WHAT THE TASK ASKS =>
Each entry has to be given again in its exact wording, and no picture may appear in the result.

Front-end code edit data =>
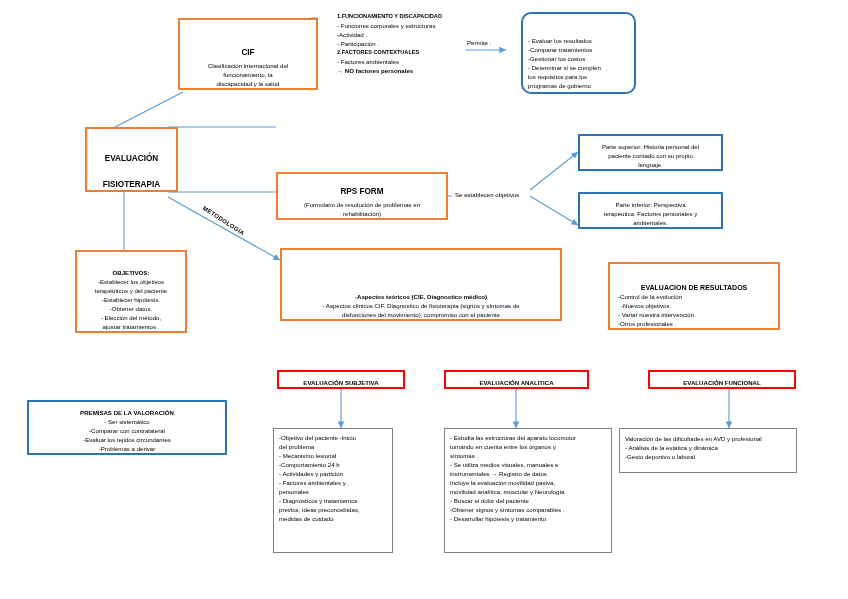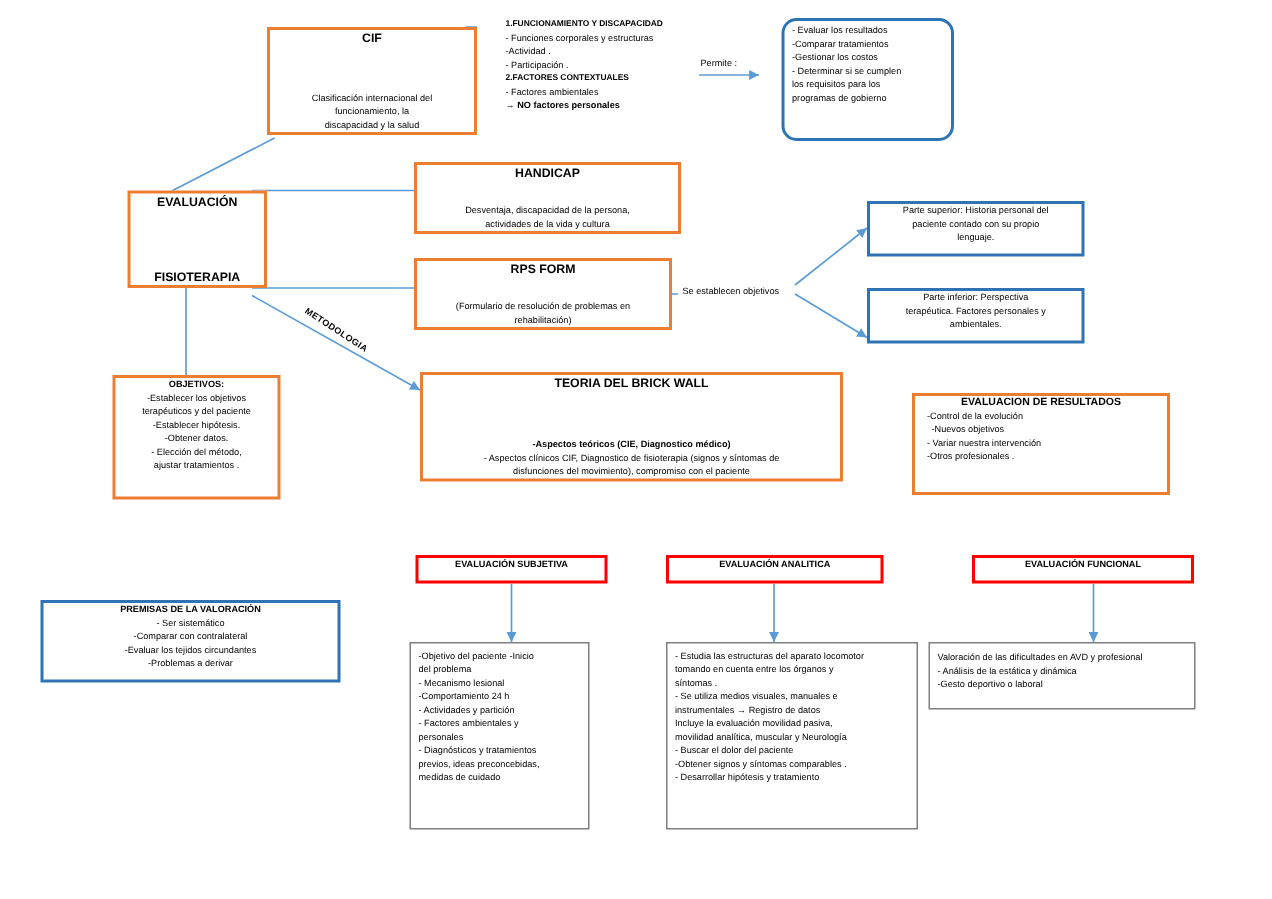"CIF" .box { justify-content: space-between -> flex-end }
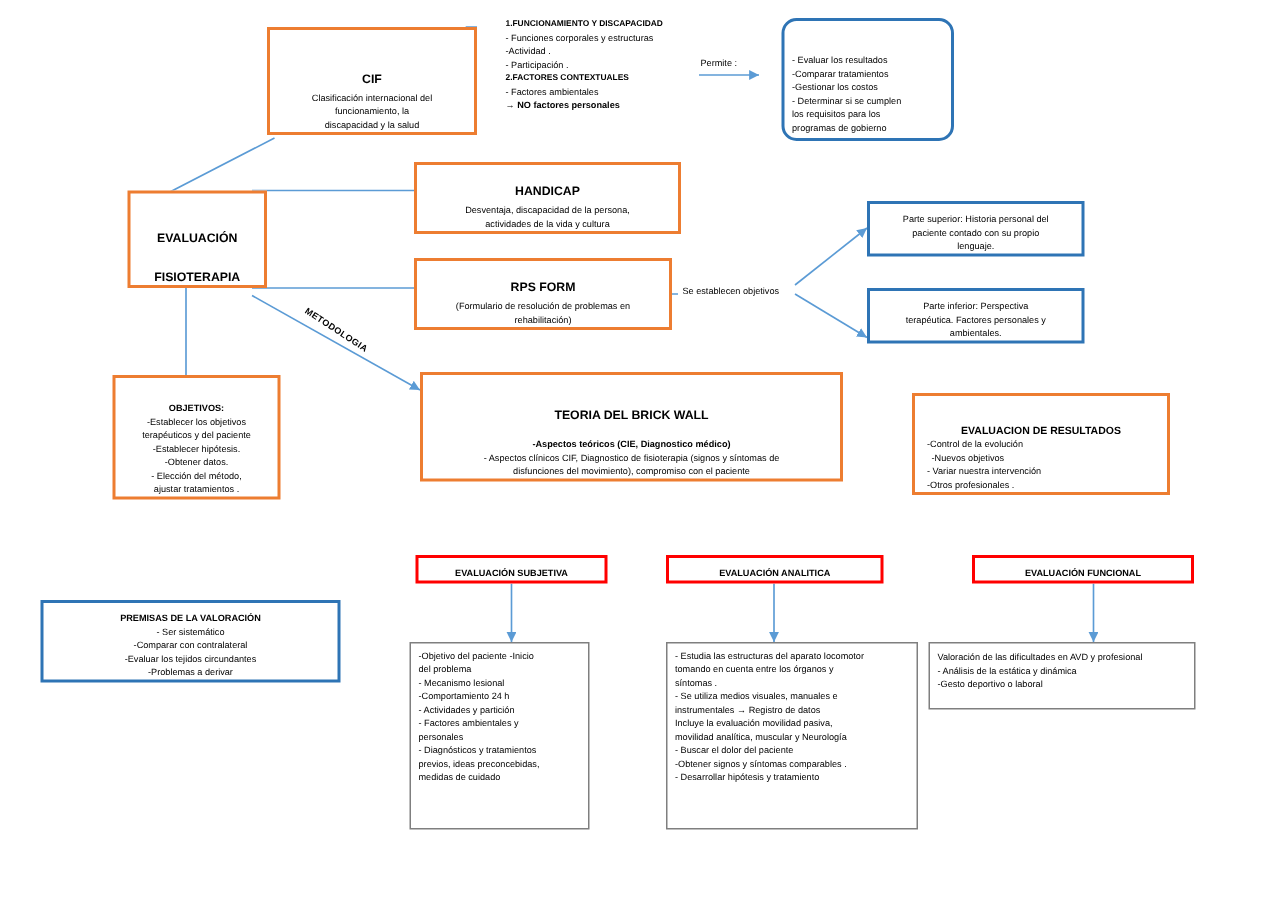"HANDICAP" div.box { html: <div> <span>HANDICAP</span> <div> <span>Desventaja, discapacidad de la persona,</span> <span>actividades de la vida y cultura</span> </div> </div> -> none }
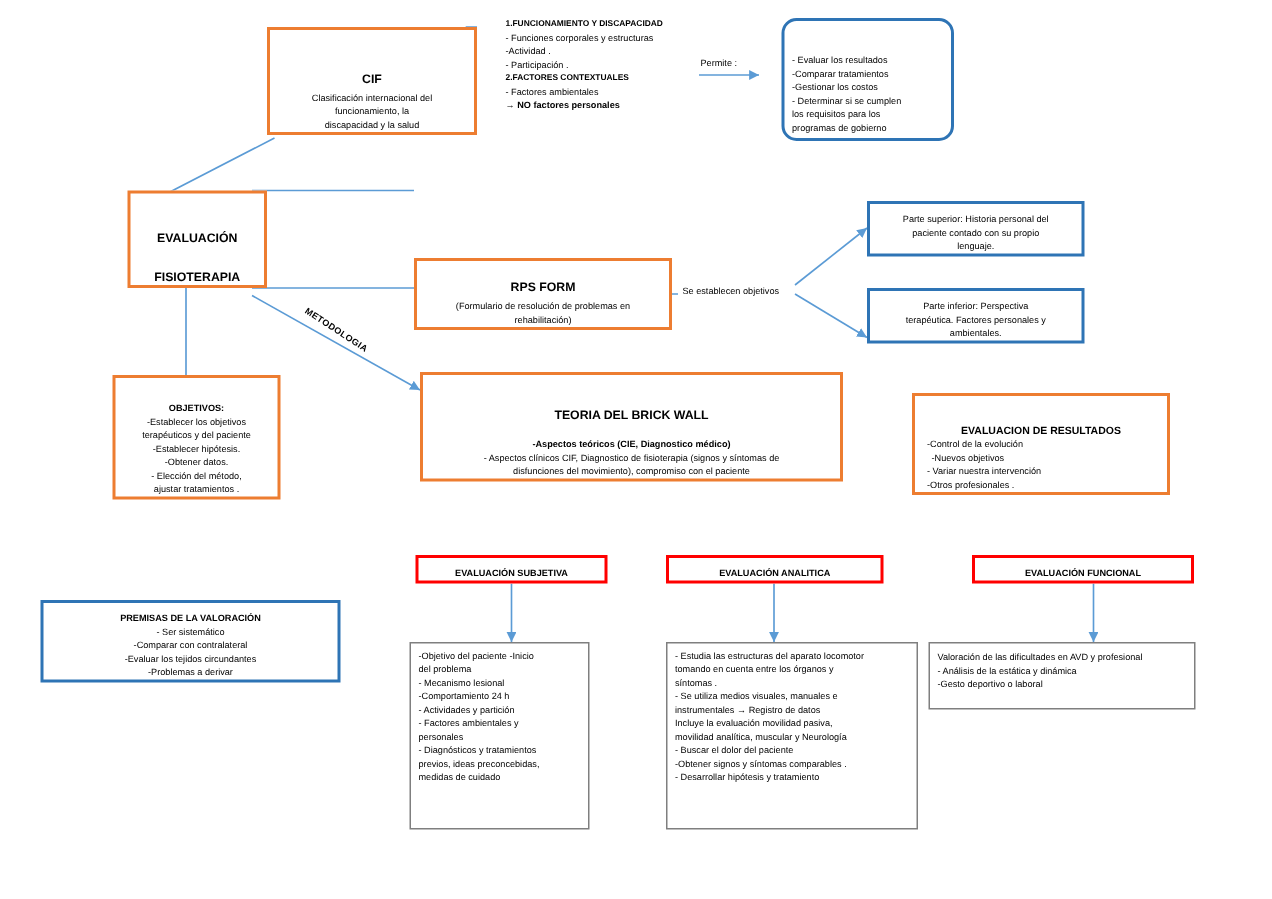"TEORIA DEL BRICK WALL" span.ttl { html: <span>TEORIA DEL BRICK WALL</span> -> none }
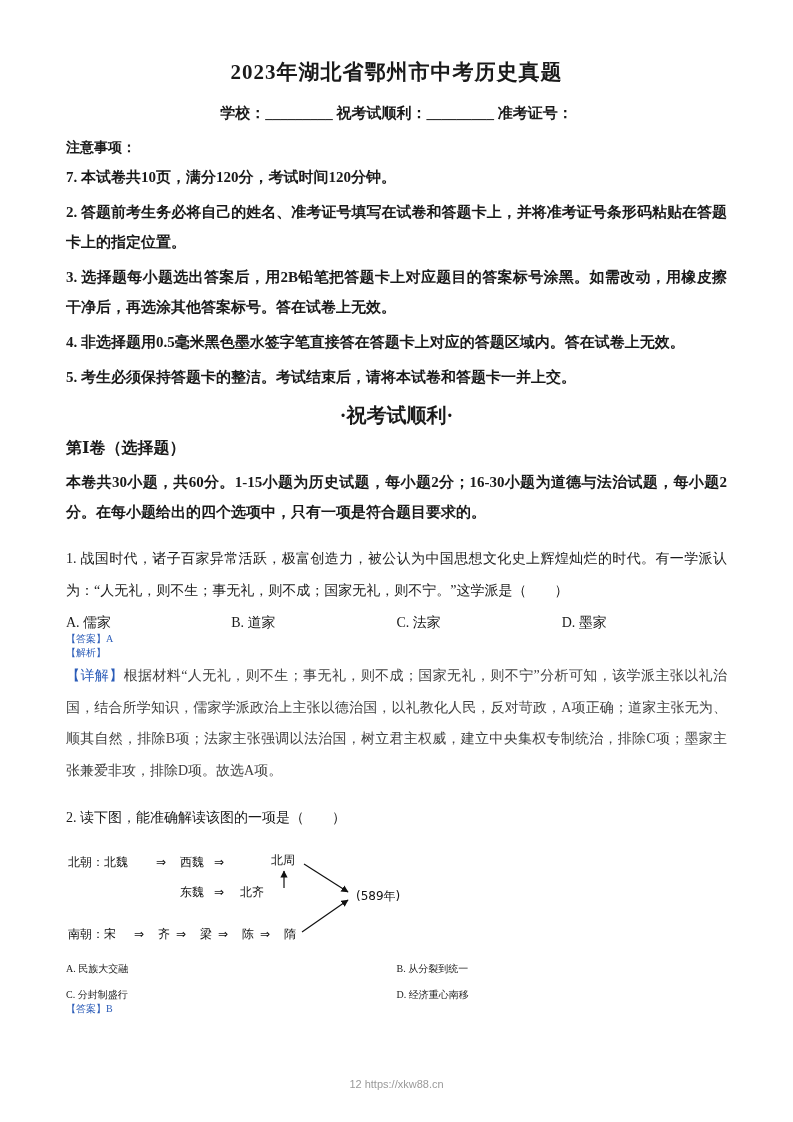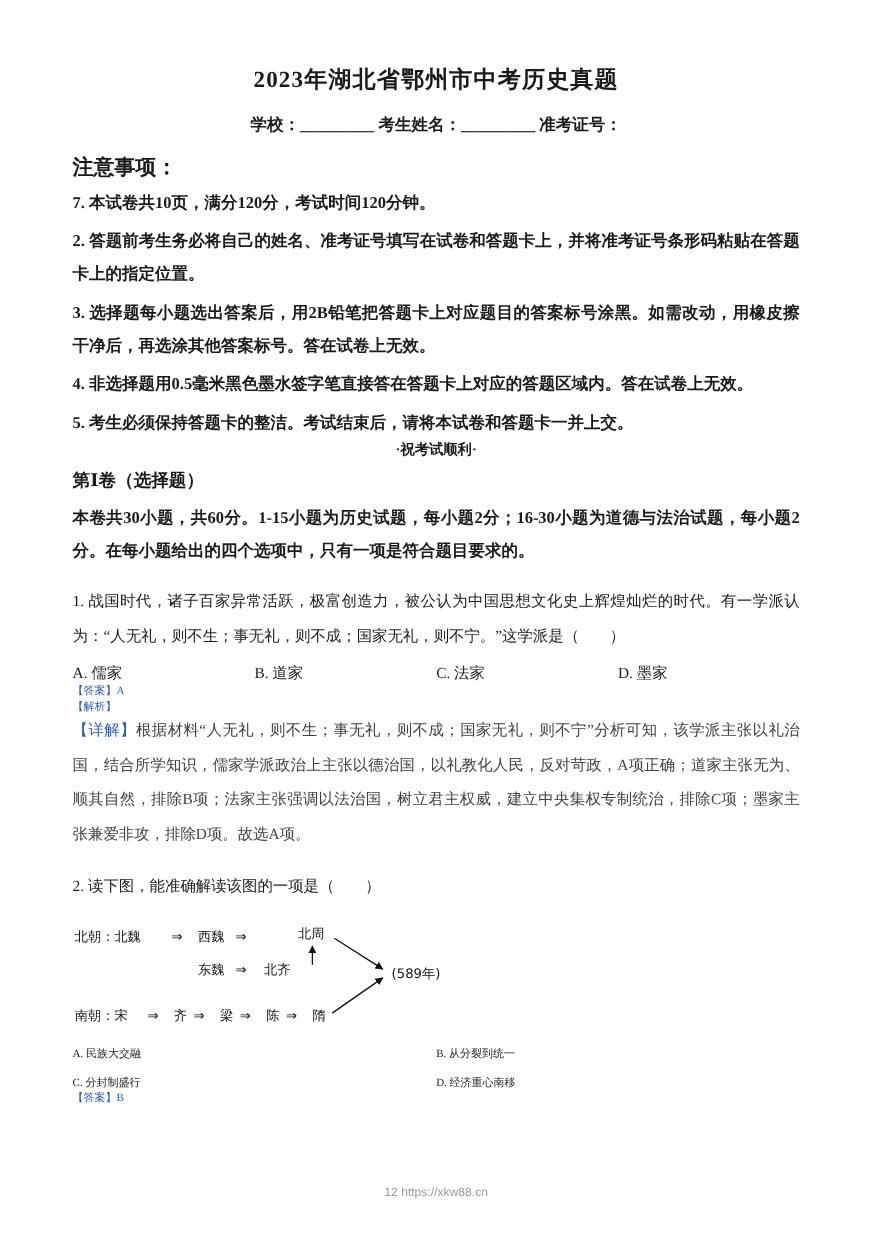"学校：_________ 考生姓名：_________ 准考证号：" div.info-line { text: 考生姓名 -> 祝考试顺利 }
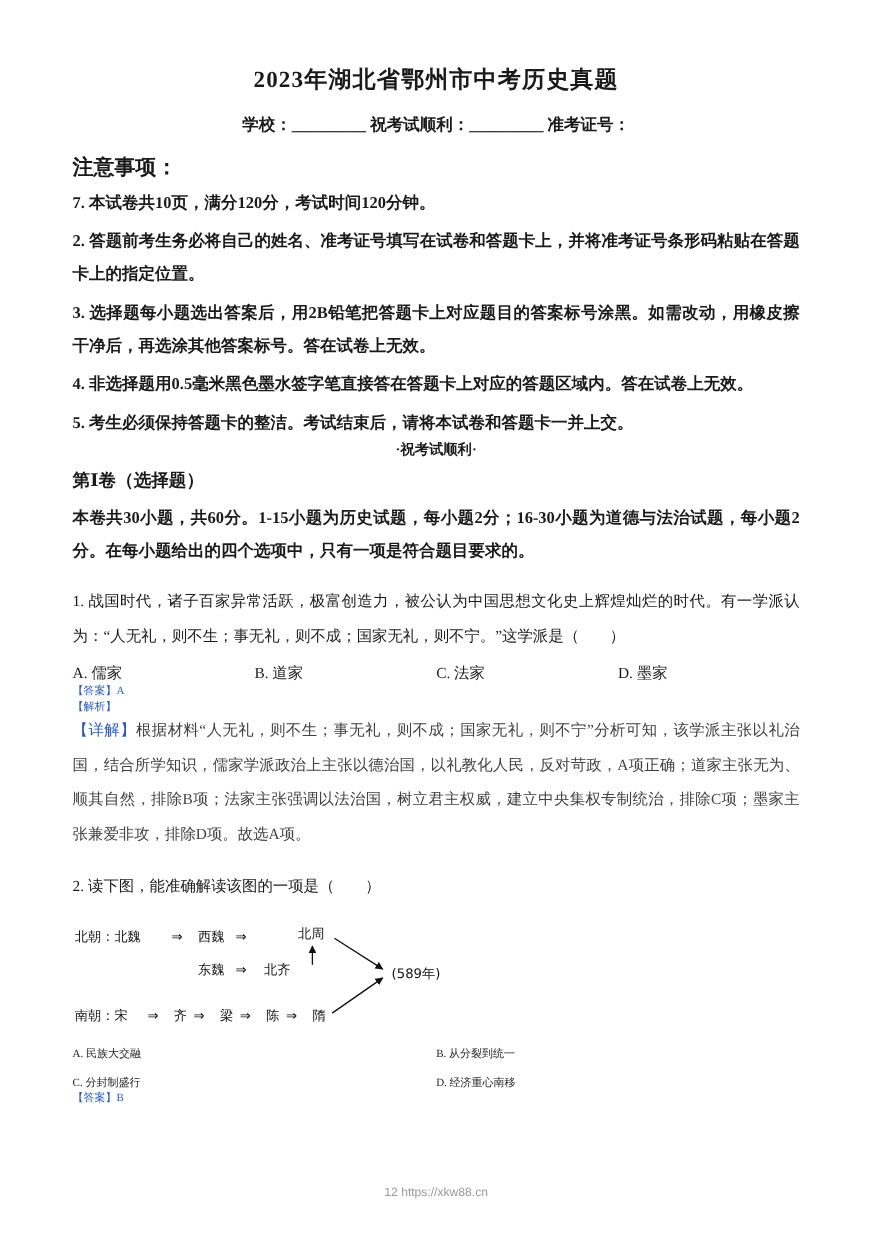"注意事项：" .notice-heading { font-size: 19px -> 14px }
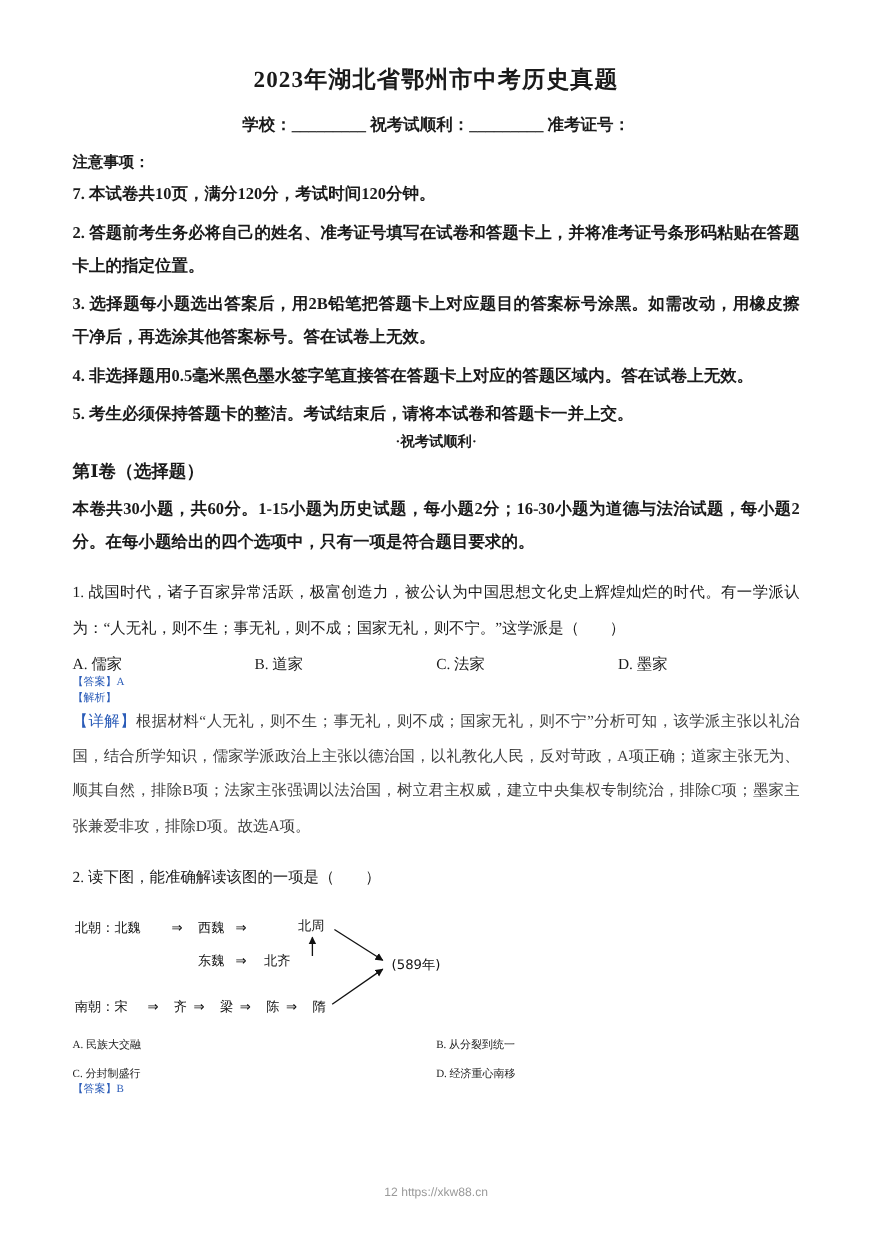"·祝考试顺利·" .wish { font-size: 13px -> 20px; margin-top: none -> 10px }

SOLUTION TO THIS TASK =>
"CIF" .box { justify-content: space-between -> flex-end }
"HANDICAP" div.box { html: <div> <span>HANDICAP</span> <div> <span>Desventaja, discapacidad de la persona,</span> <span>actividades de la vida y cultura</span> </div> </div> -> none }
"TEORIA DEL BRICK WALL" span.ttl { html: <span>TEORIA DEL BRICK WALL</span> -> none }
"学校：_________ 考生姓名：_________ 准考证号：" div.info-line { text: 考生姓名 -> 祝考试顺利 }
"注意事项：" .notice-heading { font-size: 19px -> 14px }
"·祝考试顺利·" .wish { font-size: 13px -> 20px; margin-top: none -> 10px }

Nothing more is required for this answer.